ROMA, 22 novembre – “Il contratto di ricerca non può entrare in vigore ora. Quindi ci sarà una proroga. Così come è stato costruito non funziona. Ci sarà una proroga, ma poi decideremo”. Lo ha spiegato la ministra dell’Università e della Ricerca, Anna Maria Bernini, in audizione sulle linee programmatiche del dicastero, alla presenza delle Commissioni Cultura congiunte.
“L’accesso e l’investimento in formazione superiore non sono solo fattori di competitività del Paese, ma elementi essenziali per ridurre le disuguaglianze socio-economiche e territoriali – ha aggiunto – Non si può migliorare la propria condizione sociale senza avere solide garanzie del diritto allo studio”. Poi la rivendicazione rispetto al Pnrr: “A oggi il MUR ha raggiunto tutti gli obiettivi fino al 2022. Entro la fine dell’anno sono previste 3 ulteriori scadenze, a giugno 2023 un altro target, e ancora 3 scadenze a fine dicembre 2023. Sono state attivate risorse e adottati bandi o provvedimenti di riparto per 9,46 miliardi, di cui 7,09 miliardi già assegnati”. Inoltre la ministra ha ribadito “l’assoluta necessità di potenziare il Ministero dell’Università e della Ricerca, di conservarne l’autonomia seppure all’interno della collaborazione con l’Istruzione che caratterizza i nostri due dicasteri, e di porlo al centro di una rete che opera in sintonia tra industria, imprese, lavoro, cultura e formazione, nel contesto nazionale e internazionale”.

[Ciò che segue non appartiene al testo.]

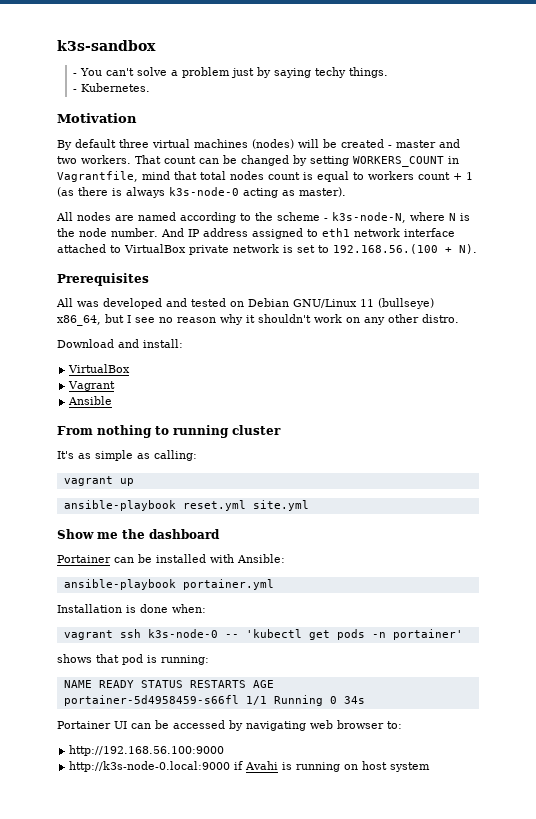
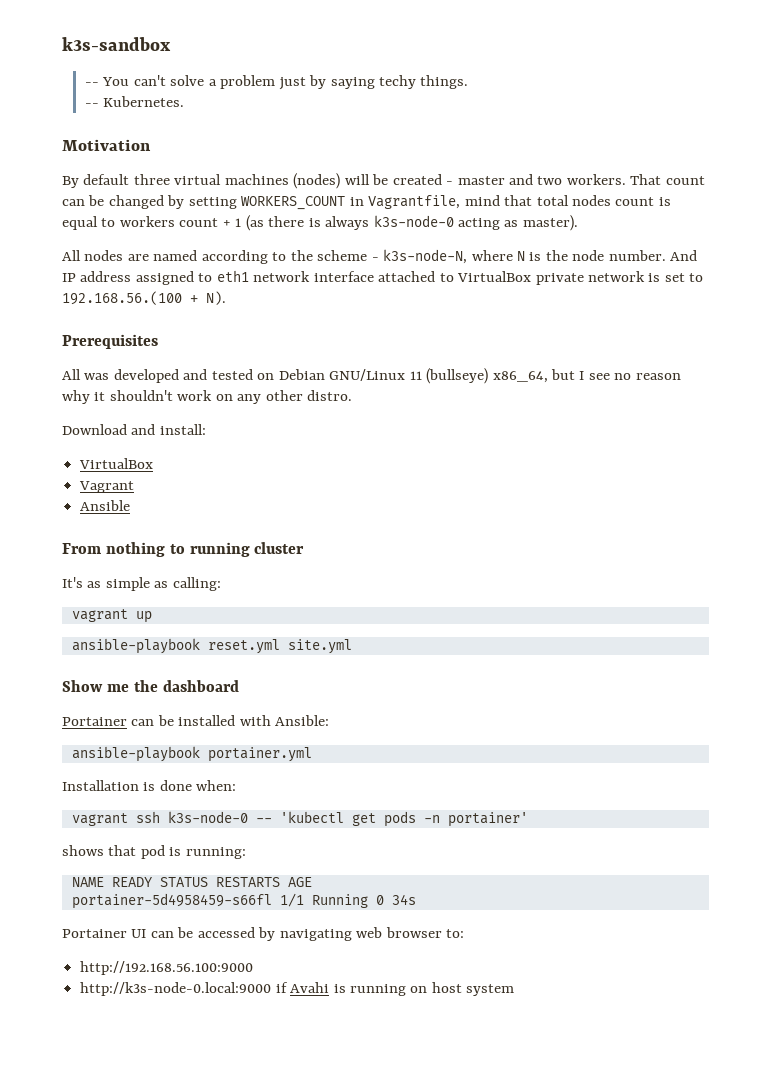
- - You can't solve a problem just by saying techy things.
+ -- You can't solve a problem just by saying techy things.
- - Kubernetes.
+ -- Kubernetes.

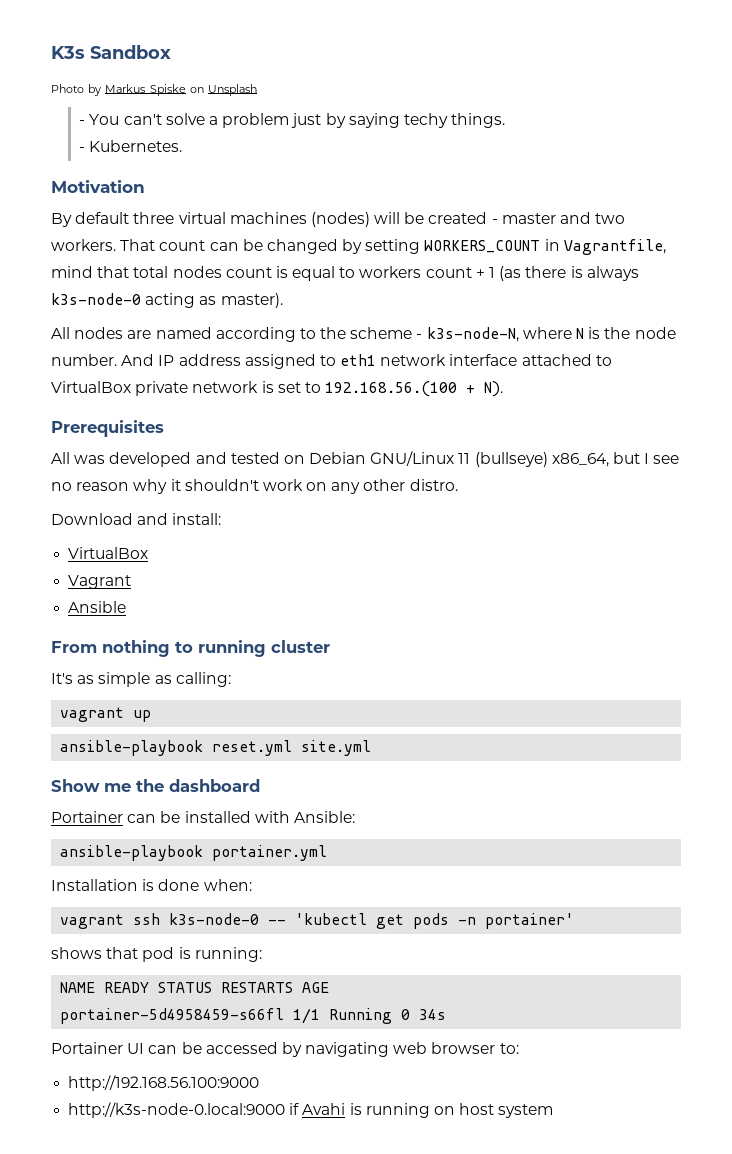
- k3s-sandbox
- -- You can't solve a problem just by saying techy things.
+ K3s Sandbox
+ Photo by Markus Spiske on Unsplash
+ - You can't solve a problem just by saying techy things.
- -- Kubernetes.
+ - Kubernetes.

Per Bernini è “inaccettabile che lo studio sia un lusso”, ecco perché con il Recovery plan “ci siamo dati un obiettivo ambizioso: incrementare i posti letto dagli attuali 40.000 a oltre 100.000 nel 2026. Il primo bando per 7500 posti si sta chiudendo in questi giorni per conseguire l’obiettivo di dicembre 2022. A breve partirà una ulteriore iniziativa per altri 52.500 posti”.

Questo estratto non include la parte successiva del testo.